Было не столько страшно, сколько непонятно. Как-то в нашей хате остановилось 10—15 солдат, на полу спали. Поздней ночью — сильный стук в окно, мама подхватилась: «Кто там?» — «Открывай». — «Здесь солдаты!» — «Открывай!»
Зашли двое офицеров. Увидели, что солдаты спят, что-то попросили, сели ужинать. Я не спал, слышал, как один рассказывал: «Стучу-стучу, вообще молчат. А я знаю, что есть люди там. Ну, я кинул гранату и ушел. Сволочи-чернорубашечники».
День Победы
Есть хотелось постоянно. А вместо хлеба была черная мешанка, которую не прожуешь. Рос у нас кусочек озимой пшеницы. Мне так хотелось того хлеба — я маму уговорил, нарезали колоски, к дядьке Михайлу сбегал, на жерновах помолол, и мама в печи, стоявшей на улице, напекла коржей. Вдруг во двор на высоком коне рысью въезжает пьяный бригадир. Ну, он всегда был пьяный. Мать засуетилась: ведь пора уже быть на колхозном дворе. А он спустился, взял ведро воды, да и вылил его в печь. Пар пошел, а бригадир говорит: «С Днем Победы! Иди на митинг!». Сел и поехал дальше. Пусть бы даже матом обложил. Корж — невероятной ценности, на вес золота — взял, водой залил. Зачем? А, так — день Победы. А что такое день Победы? Может, отец вернется.
3. КОНЕЦ ДЕТСТВА
С того момента, когда я что-то начал понимать, до встречи с Константином Хохловым¹, моим педагогом на актерском курсе в Театральном институте в Киеве, все время шел гнетущий, пожирающий нутро страх: как завтра прокормиться, как одеться так, чтобы не стыдно было прийти в класс, в аудиторию. Ты зависишь от тысячи мелких обстоятельств. Что меня позже раздражало: очень много украинских песен и стихотворений посвящены матери, что, наконец, выразил скульптор, поставивший над Киевом ту железную женщину. Для меня мать все время означала ответственность: не сделано то, не успел это. Ты, Дмитрий, сам пережил много подобного, но, понимаешь, это было на другом уровне. Это просто калечило психику. И поэтому были неожиданные выхватки, после которых самому гадко. Понимал, что так не надо — а как? Кто знает, как в таких обстоятельствах жить?

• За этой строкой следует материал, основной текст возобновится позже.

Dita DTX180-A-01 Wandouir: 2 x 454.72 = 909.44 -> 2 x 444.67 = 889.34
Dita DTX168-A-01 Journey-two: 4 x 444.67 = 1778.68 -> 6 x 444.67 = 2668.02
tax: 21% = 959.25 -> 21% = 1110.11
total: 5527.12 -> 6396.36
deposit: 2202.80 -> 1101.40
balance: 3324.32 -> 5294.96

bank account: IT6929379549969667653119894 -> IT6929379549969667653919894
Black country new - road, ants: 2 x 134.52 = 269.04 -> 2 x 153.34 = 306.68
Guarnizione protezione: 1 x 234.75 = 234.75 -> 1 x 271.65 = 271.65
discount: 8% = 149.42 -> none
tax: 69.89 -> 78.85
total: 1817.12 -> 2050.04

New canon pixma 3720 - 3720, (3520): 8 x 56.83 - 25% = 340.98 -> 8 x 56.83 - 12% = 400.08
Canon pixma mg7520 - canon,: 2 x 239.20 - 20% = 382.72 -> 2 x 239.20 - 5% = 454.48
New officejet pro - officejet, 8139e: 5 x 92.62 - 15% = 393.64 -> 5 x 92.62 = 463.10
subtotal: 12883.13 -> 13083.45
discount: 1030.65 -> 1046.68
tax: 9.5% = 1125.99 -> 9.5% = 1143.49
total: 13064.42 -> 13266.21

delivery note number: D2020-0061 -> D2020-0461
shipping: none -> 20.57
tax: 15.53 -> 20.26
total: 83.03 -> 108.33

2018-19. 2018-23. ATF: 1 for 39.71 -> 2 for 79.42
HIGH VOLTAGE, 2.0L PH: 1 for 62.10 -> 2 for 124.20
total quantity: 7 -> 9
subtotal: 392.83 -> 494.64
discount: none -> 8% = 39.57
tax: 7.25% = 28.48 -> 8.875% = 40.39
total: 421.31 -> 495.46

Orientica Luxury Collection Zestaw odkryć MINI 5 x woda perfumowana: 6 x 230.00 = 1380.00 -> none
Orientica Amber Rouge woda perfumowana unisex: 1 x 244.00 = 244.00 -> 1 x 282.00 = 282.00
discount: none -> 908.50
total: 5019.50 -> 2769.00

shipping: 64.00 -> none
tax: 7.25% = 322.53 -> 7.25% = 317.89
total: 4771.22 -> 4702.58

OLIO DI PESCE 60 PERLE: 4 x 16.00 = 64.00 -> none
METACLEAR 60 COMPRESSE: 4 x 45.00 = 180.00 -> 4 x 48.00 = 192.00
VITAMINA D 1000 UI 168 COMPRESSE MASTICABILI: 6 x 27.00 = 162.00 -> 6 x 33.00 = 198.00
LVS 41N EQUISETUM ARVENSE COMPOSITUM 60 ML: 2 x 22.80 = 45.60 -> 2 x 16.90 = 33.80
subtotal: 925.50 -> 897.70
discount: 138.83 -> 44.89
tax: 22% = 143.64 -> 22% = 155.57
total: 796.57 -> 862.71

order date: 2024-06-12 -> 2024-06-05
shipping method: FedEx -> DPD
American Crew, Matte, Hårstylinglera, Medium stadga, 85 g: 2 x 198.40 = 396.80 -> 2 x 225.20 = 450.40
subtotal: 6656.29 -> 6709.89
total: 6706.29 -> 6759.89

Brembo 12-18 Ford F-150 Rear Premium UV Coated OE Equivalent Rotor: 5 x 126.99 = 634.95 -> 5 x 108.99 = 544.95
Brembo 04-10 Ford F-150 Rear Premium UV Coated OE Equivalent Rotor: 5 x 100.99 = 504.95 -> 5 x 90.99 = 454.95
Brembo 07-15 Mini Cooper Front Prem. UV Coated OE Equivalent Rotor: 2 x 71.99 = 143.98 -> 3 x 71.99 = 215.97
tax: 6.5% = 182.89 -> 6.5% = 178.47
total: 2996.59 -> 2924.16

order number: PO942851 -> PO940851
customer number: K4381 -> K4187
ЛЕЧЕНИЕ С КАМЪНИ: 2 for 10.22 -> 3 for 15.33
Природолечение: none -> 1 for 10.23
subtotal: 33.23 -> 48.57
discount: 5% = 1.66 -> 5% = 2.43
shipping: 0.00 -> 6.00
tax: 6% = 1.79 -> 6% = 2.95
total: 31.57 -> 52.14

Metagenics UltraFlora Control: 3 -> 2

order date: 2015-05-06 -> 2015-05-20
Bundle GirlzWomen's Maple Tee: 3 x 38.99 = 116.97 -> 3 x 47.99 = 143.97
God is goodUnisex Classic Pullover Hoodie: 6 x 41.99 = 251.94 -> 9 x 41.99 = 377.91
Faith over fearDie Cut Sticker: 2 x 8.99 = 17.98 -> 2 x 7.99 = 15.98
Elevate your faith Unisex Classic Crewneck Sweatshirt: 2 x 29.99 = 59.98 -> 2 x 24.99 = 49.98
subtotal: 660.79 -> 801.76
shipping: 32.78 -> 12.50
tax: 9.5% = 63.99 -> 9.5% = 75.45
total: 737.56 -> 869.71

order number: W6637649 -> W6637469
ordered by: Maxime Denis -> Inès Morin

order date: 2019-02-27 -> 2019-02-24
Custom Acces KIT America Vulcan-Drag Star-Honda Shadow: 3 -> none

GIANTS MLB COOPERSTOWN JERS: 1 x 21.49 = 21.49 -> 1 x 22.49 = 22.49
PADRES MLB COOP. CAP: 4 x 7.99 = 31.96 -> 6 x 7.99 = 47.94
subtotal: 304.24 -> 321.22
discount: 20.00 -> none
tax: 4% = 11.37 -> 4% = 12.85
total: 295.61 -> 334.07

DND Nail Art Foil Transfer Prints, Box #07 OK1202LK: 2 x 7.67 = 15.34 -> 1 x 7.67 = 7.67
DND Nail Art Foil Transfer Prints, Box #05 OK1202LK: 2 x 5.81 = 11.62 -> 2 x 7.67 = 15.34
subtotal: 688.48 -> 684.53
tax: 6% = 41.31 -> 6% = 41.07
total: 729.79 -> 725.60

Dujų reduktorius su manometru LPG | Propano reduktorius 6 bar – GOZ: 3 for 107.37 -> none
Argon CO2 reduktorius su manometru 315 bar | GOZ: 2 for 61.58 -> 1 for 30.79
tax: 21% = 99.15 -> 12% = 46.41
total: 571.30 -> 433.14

Хохлов — это самое большое осознание человеческого достоинства. Преподаватели-фронтовики носили колодки, побрякушки — а у него ничего нет, кроме красивых костюмов и галстуков. Потом он на какое-то официальное собрание пришел — а у него три ордена Ленина. И больше мы их не видели. Очень сдержанный, деликатный... Когда его обокрали до ручки, ворвалась его домработница: «Константин Павлович, все забрали!», — он возмутился по совершенно другой причине: «Кто пустил сюда эту женщину?!!». Когда его отсюда выставлял Хрущев в 1954-м, он ушел настолько достойно... И умер тоже достойно.
Вот Хохлов сделал переворот в моем сознании, и я начал думать: какой я ни есть, но что-то же я есть? Надо соответствовать своей лучшей стороне, не бояться всего. И это подействовало.
Так началась моя взрослая жизнь. Но это уже совсем другая история.
¹ Константин Хохлов — выдающийся украинско-российский режиссер и театральный педагог. В 1938—1954 гг. возглавлял Киевский русский театр им. Леси Украинки, где осуществил свои лучшие постановки, а сам театр стал в те годы одним из лучших в СССР.